Schließlich sei vom Berufungsgericht der Frage nachzugehen, ob sich die neue Nutzung in den Grenzen der Grunddienstbarkeit hält. Da der Anspruch auf Einräumung einer Baulast nur auf eine deckungsgleiche, d.h. nach Inhalt und Umfang der Dienstbarkeit entsprechende Baulast gerichtet sei, setzte er im Falle der Nutzungsänderung voraus, dass sich die geänderte Nutzung, deren Genehmigung die Baulast erfordert, im Rahmen der Grunddienstbarkeit hält. Inhalt und Umfang einer zeitlich unbegrenzten Dienstbarkeit ständen allerdings nicht in jeder Beziehung von vornherein für alle Zeiten fest, sondern seien gewissen Veränderungen unterworfen, die sich aus der wirtschaftlichen und technischen Entwicklung ergeben. Maßgeblich sei nicht die augenblickliche, bei Bestellung der Dienstbarkeit gerade bestehende Nutzung. Dementsprechend könne der Umfang einer Dienstbarkeit mit dem Bedürfnis des herrschenden Grundstücks wachsen, wenn sich die Bedarfssteigerung in den Grenzen einer der Art nach gleich bleibenden Benutzung dieses Grundstücks hält und nicht auf eine zur Zeit der Dienstbarkeitsbestellung nicht vorhersehbare oder auf eine willkürliche Benutzungsänderung zurückzuführen sei. Da der Wortlaut der Grundbucheintragung und der dort in Bezug genommenen Eintragungsbewilligung keine Einschränkungen hinsichtlich des Zwecks und Umfangs der Zufahrt zu dem Grundstück der Klägerin enthalte, wäre zunächst davon auszugehen, dass auch eine Nutzung der Halle zur Lagerung von Waren aller Art mit Ausnahme brennbarer Flüssigkeiten von der Dienstbarkeit umfasst sei. Auch das Argument der Beklagten, die Grunddienstbarkeit gehe nur mit der Nutzung der Zufahrt für LKW bis 7,5 t einher, während die Nutzung einer Halle zur Lagerung von Waren jeglicher Art üblicherweise das mehrfache Befahren von LKW bis 40 t zur Konsequenz hätte, sei bei der Bewertung der Entwicklungsgrenzen der Grunddienstbarkeit mit einzubeziehen. Die Beweislast dafür, dass diese Änderung jedoch die Grenzen der Grunddienstbarkeit überschreite, träge der Beklagte. Allein der Umstand, dass der bisher vorhandene Weg einer derartigen Mehrbelastung nicht standhalte, wäre jedoch unzureichend – vielmehr wäre die Zuwegung zu ertüchtigen.

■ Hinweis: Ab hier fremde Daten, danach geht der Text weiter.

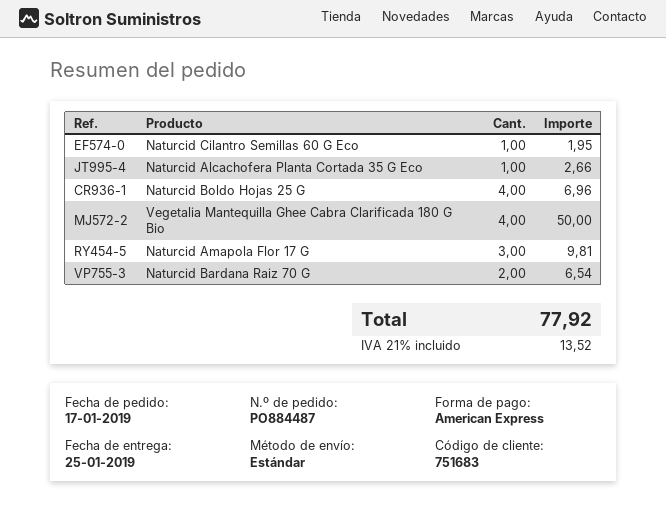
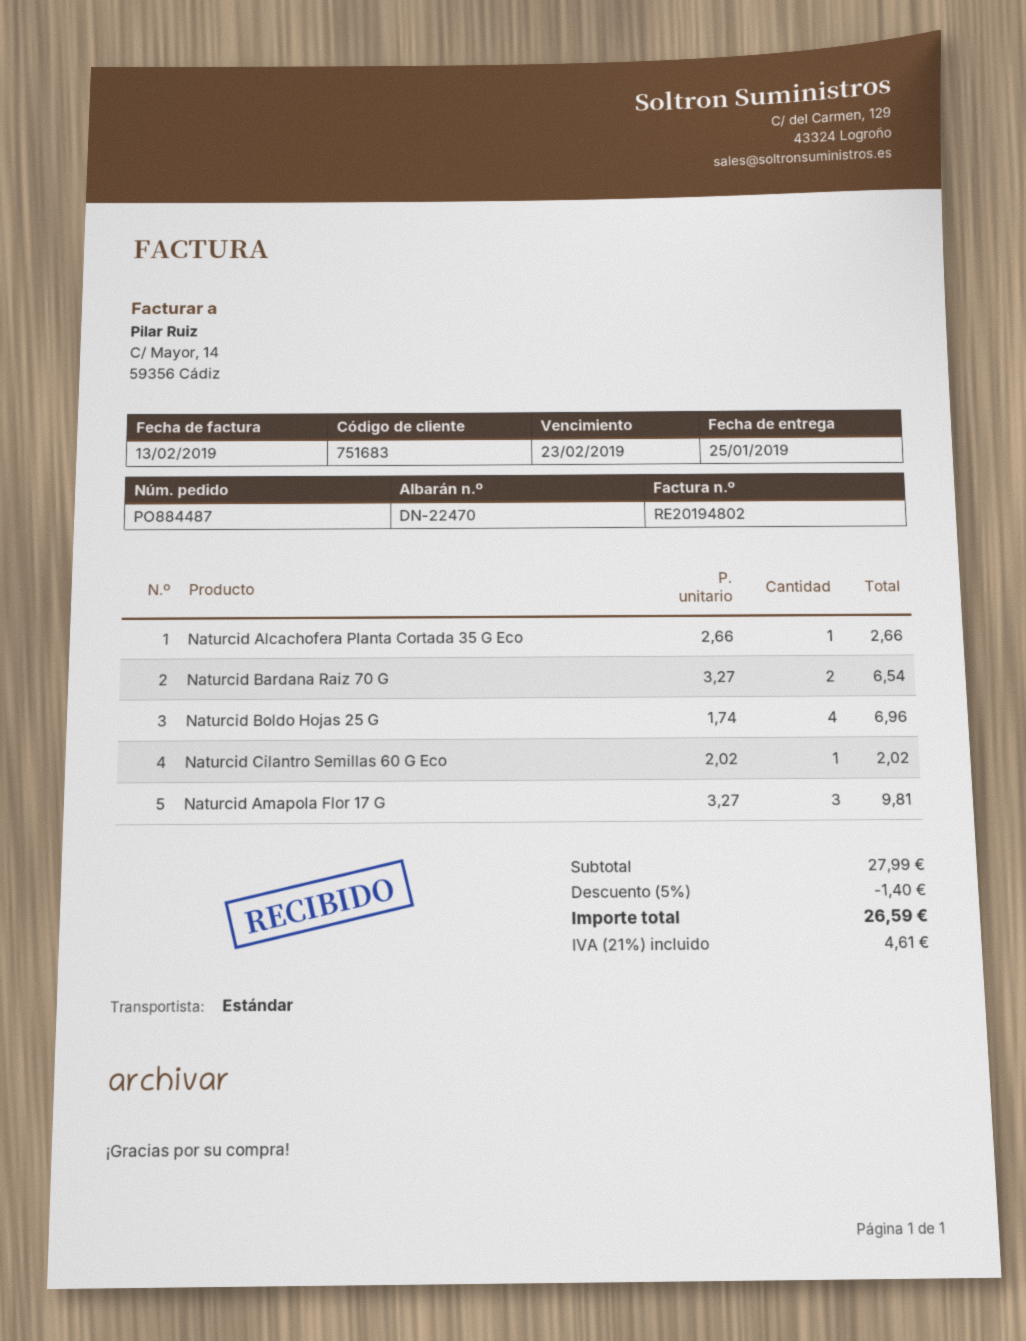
Naturcid Cilantro Semillas 60 G Eco: 1 for 1.95 -> 1 for 2.02
Vegetalia Mantequilla Ghee Cabra Clarificada 180 G Bio: 4 for 50.00 -> none
discount: none -> 5% = 1.40
tax: 21% = 13.52 -> 21% = 4.61
total: 77.92 -> 26.59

Praxishinweis | BGH V ZR 92/20

Eine einmal eingetragene Grunddienstbarkeit ist nach Auffassung des BGH fortlaufend Veränderungen ausgesetzt. So können zeitliche und technische Entwicklungen den Sinn und Zweck der Grunddienstbarkeit beeinträchtigen und ggf. eine Einräumung einer Baulast von Nöten machen. Grundlage hierfür bildet insbesondere die Verkehrsauffassung. Eine Verweigerung allein aus dem Umstand, dass eine Zustimmung für eine Genehmigung der Nutzungsänderung durch die Bauaufsichtsbehörde nicht ausreiche, kann als Grund allein nicht genügen. Dass die Grenzen der Grunddienstbarkeit z.B. durch eine Mehrbelastung der Zufahrt überschritten werde, kann ebenfalls nicht per se genügen, um die Zustimmung zu verweigern. Für den Umstand, dass die Grenzen der Grunddienstbarkeit trotz möglicher Verbesserung des Weges durch die Mehrbelastung überschritten werden, trägt der Eigentümer des belasteten Grundstücks die Beweislast.